The third system, Beelzebub, was an Alpha Centauri C-like red dwarf, devoid of worlds or colonies, with only a single Ouster military base swinging in the darkness some thirty AU’s out and fifty-seven Swarm ships caught in the act of refueling or refitting. Thirty-nine of these warships, ranging in size and armament from tiny ramscouts to an Orion-class attack carrier, were fit to fight and flung themselves at Task Force GIDEON. The battle lasted two minutes and eighteen seconds. All fifty-seven Ouster ships and the base complex were turned to gas molecules or lifeless sarcophagi. No archangels were damaged in the exchange. The task force moved on.

The fourth system, Satan, held no ships, only breeding colonies scattered as far out as the Oört cloud. GIDEON spent eleven days in this system, putting Lucifer’s angels to the torch.

The fifth system, Asmodeus, centered by a pleasant little K-type orange dwarf not unlike Epsilon Eridani, sent waves of in-system torchships to the defense of its populated asteroid belt. The waves were burned and blasted away with an economy born of practice. The Gabriel reported eighty-two inhabited rocks in the belt, harboring a population estimated at a million and a half adapted and unadapted Ousters.

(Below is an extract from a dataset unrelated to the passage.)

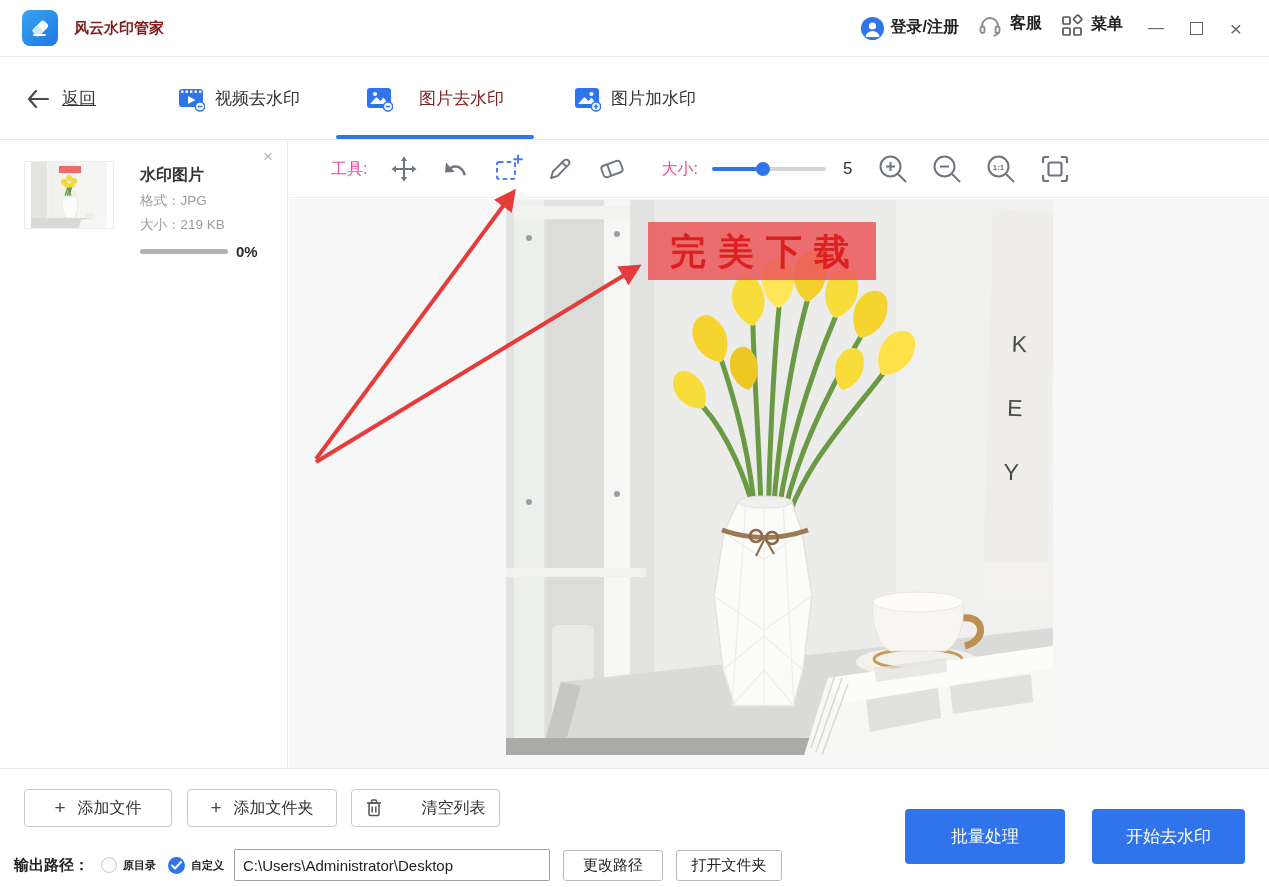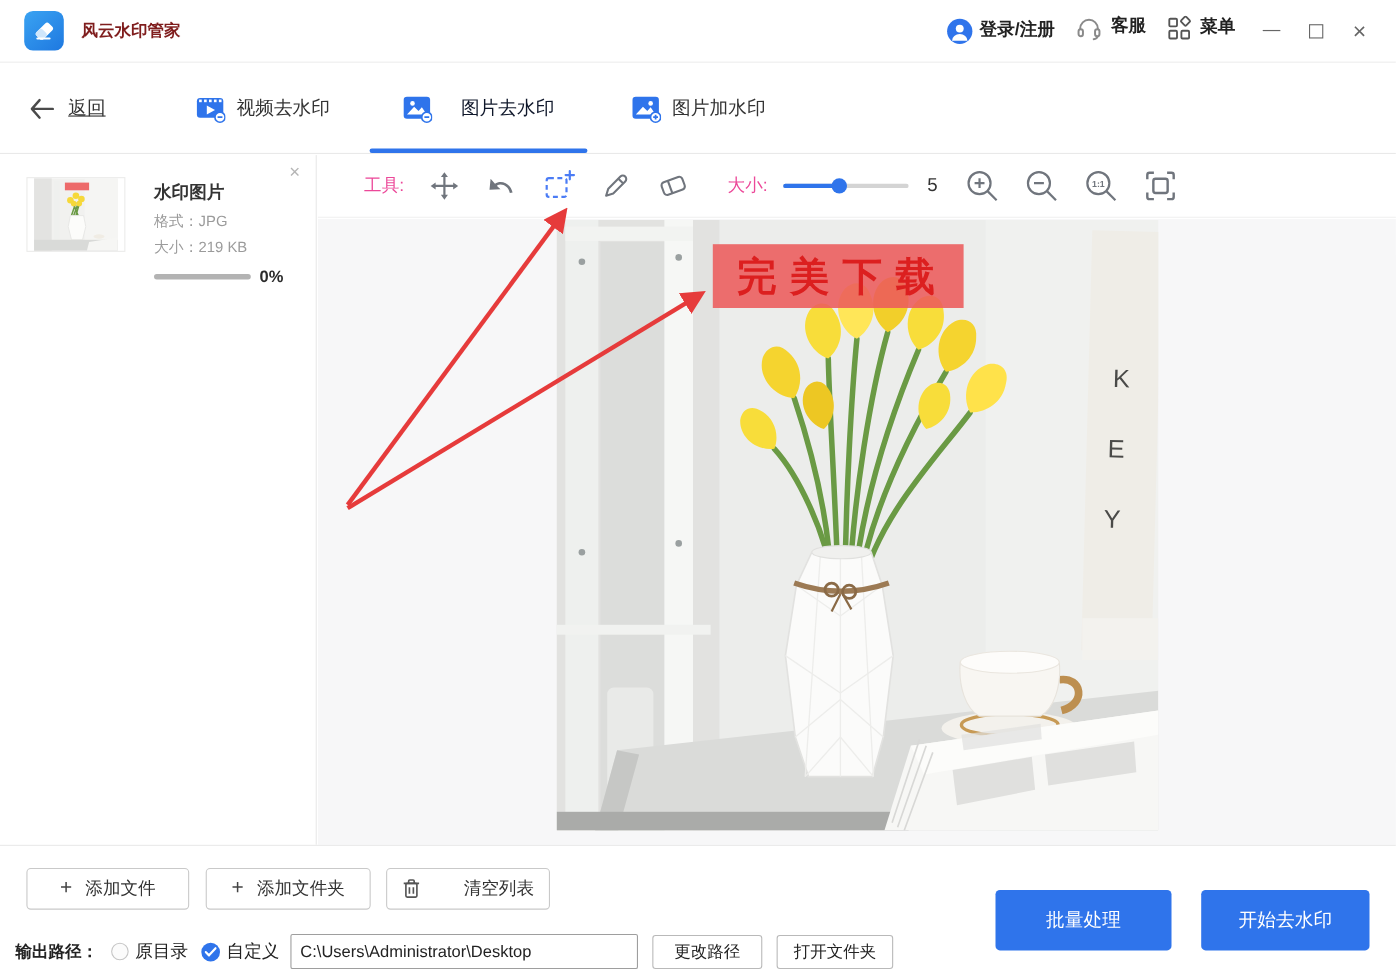"图片去水印" .tab.active { color: #0f172a -> #7f1d1d }
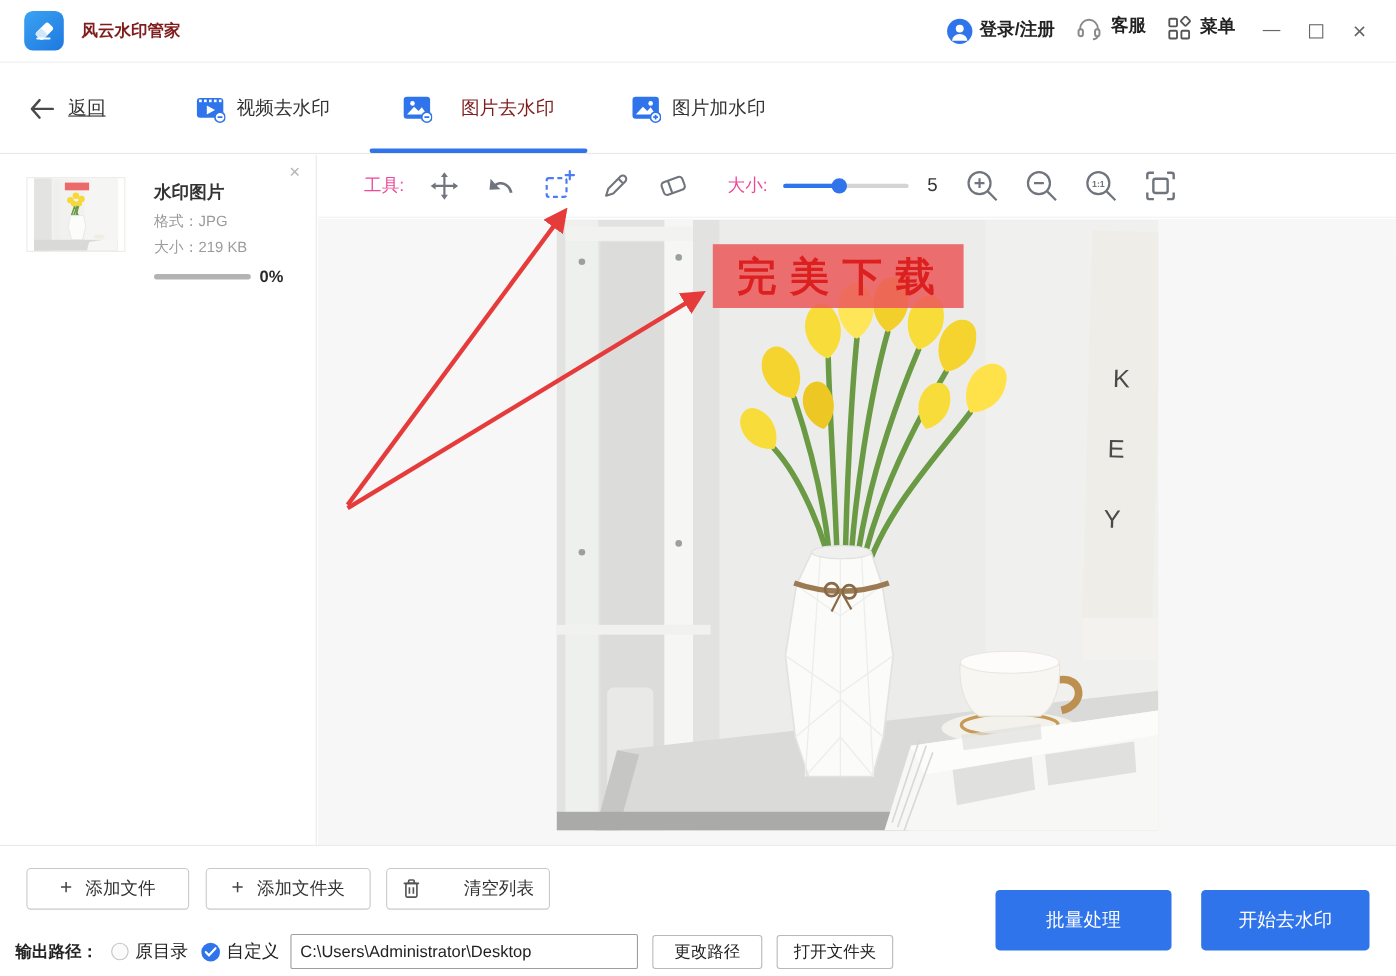"原目录" .radio-label { font-size: 16px -> 11px; font-weight: 400 -> 700 }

Eighty-one of the asteroids were destroyed or deathbeamed from a great distance. Then Admiral Aldikacti ordered prisoners taken. Task Force GIDEON decelerated in a long, four-day ellipse that brought them back to the belt and its sole remaining inhabited rock—a potato-shaped asteroid less than four klicks long and a klick across at its widest, cratered point. Doppler radar showed that it was orbiting and tumbling in random patterns understood only by the gods of chaos, but that it was turning on its axis in a carefully orchestrated one-tenth-g rotisserie mode. Deep radar showed that it was hollow. Probes told that it was inhabited by as many as ten thousand Ousters.